▶ [Task data]
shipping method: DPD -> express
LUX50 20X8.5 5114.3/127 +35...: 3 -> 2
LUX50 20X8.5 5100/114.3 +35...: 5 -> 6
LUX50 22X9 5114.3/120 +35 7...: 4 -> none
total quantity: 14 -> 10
---
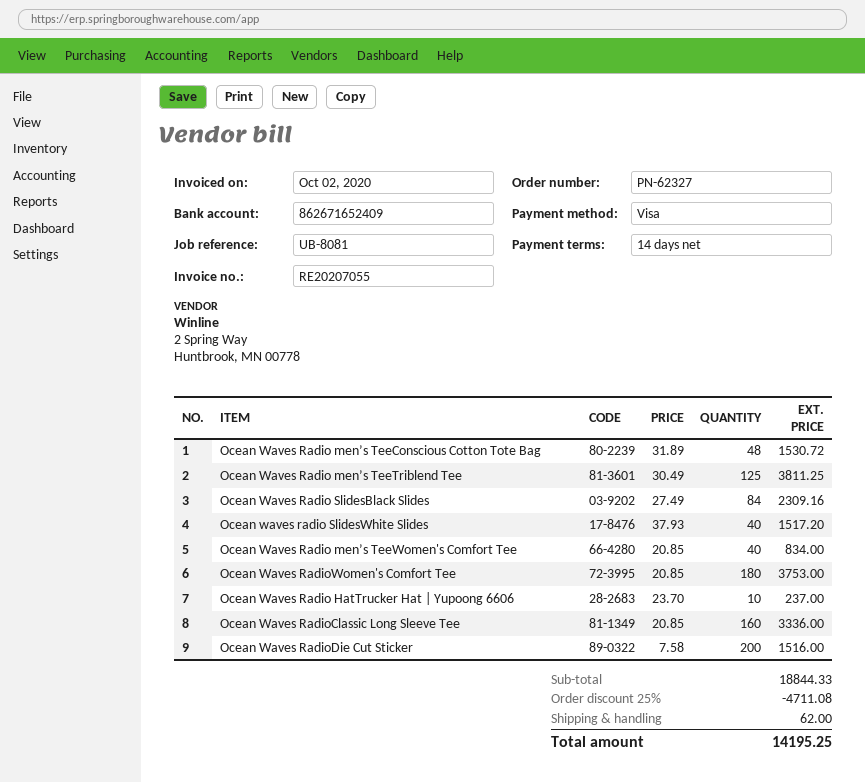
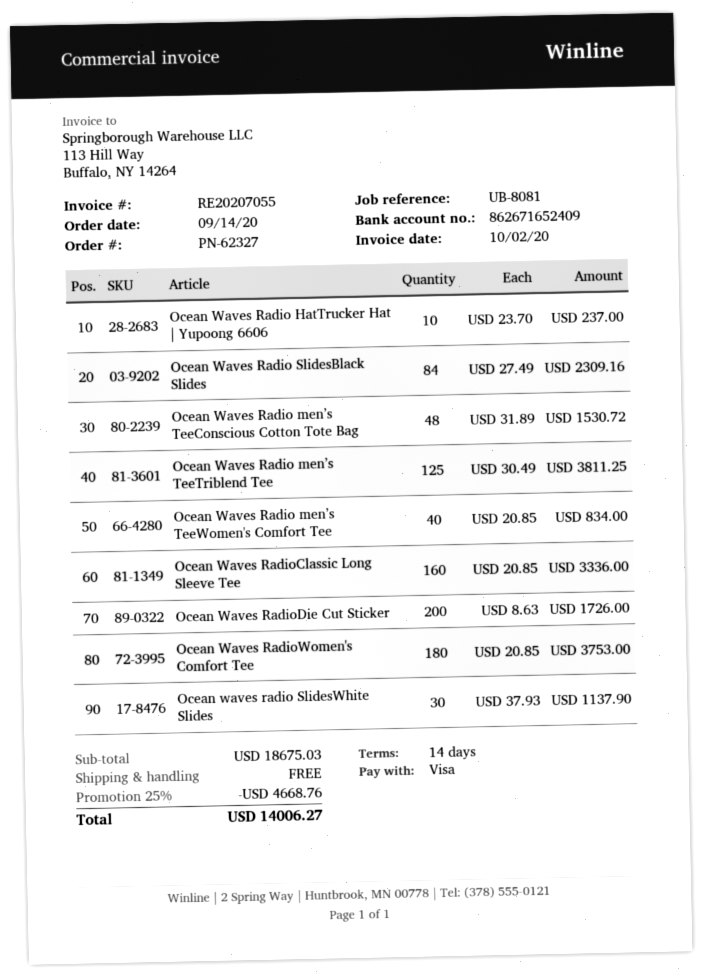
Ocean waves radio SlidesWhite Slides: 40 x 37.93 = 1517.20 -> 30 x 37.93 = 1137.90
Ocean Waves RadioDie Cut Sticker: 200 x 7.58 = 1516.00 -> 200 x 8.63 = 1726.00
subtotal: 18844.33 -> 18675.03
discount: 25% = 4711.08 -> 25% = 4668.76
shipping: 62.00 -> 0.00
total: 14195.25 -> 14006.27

▶ [Instructions for the task]
From the data above, return every line from the line that has "discount: 25% = 4711.08 -> 25% = 4668.76" up to and including the line that has "total: 14195.25 -> 14006.27", exactly.

▶ [Written response]
discount: 25% = 4711.08 -> 25% = 4668.76
shipping: 62.00 -> 0.00
total: 14195.25 -> 14006.27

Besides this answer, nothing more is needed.